Tourism courts provide one-stop solutions for conflict
Staff members from a tourism court in Nanchang, Jiangxi, explain the court's functions to visitors. [PENG ZHAOZHI/XINHUA]
Liang's tourism court has established legal stations in five major scenic spots in Jinggangshan, and the hotline number is posted in prominent places.
Every day, Liang and his colleagues travel back and forth between the scenic spots in the minibus resolving disputes between operators and tourists. Liang said the service is akin to a mobile court.
The interior of the minibus resembles a courtroom, where judicial officials sit in the middle and the two parties sit on either side.
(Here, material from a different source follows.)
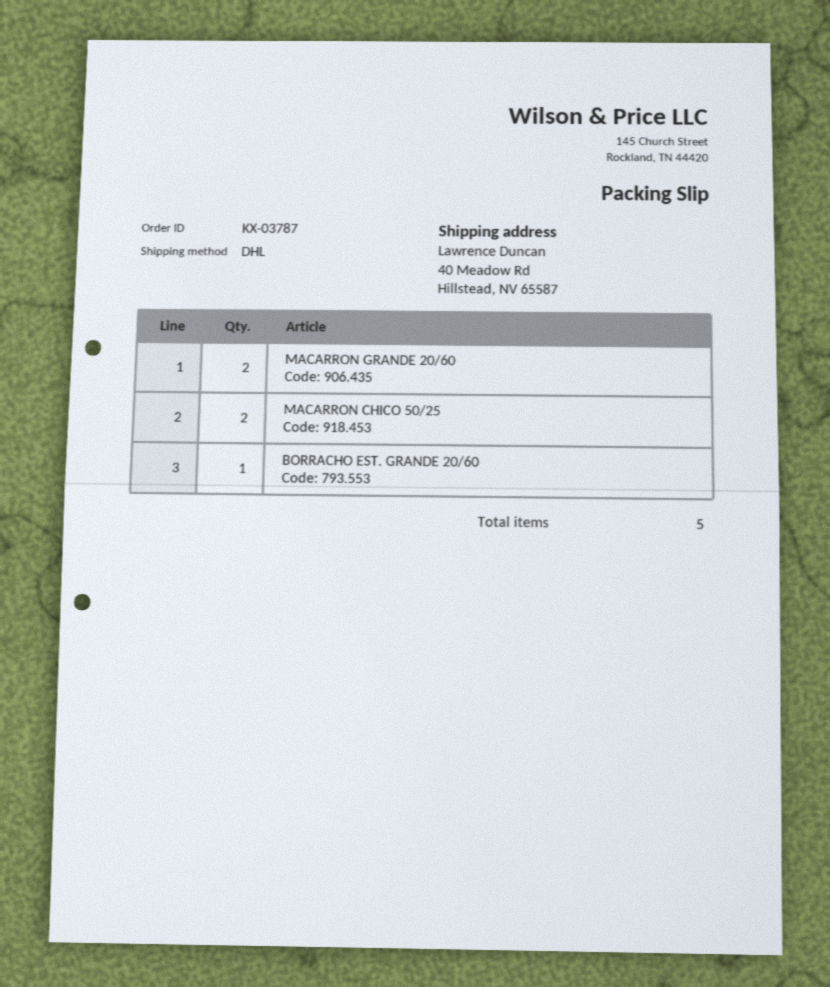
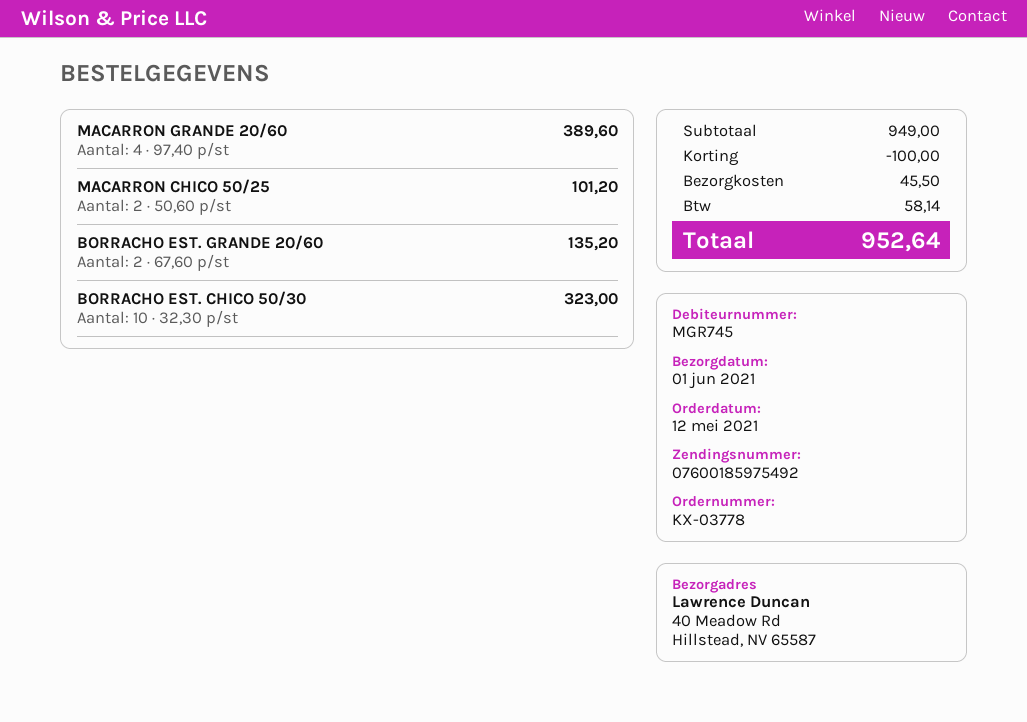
order number: KX-03787 -> KX-03778
MACARRON GRANDE 20/60: 2 -> 4
BORRACHO EST. GRANDE 20/60: 1 -> 2
BORRACHO EST. CHICO 50/30: none -> 10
If no solution can be found through mediation, cases can be filed within 10 minutes because the vehicle is equipped with a printer and a fax machine.
The people's court in Ruijin has also established a lower court to solve tourist-related disputes, though it does not use a minibus.
"When we handle these disputes, we hope tourist agencies and scenic spot operators will be encouraged to regulate their management and services," said Deng Zeping, presiding judge at Yeping court, which is under the jurisdiction of Ruijin People's Court.
In the past two years, Liang's environmental and tourism court has successfully dealt with more than 30 cases, while its counterpart in Ruijin has resolved nine such disputes, according to statistics provided by the two courts.
"The number of court cases is low, because lots of disputes are resolved through mediation or the litigants drop their legal action after accepting our suggestions," Liang said. He added that the peak times are weekends and festive periods, such as the seven-day National Day holiday, when he can field eight or nine calls a day.
The disputes are mainly centered on contracts for tourism services or purchases, and compensation for personal injury. The services he and his team offer, including mediation and case filing, are provided free of charge.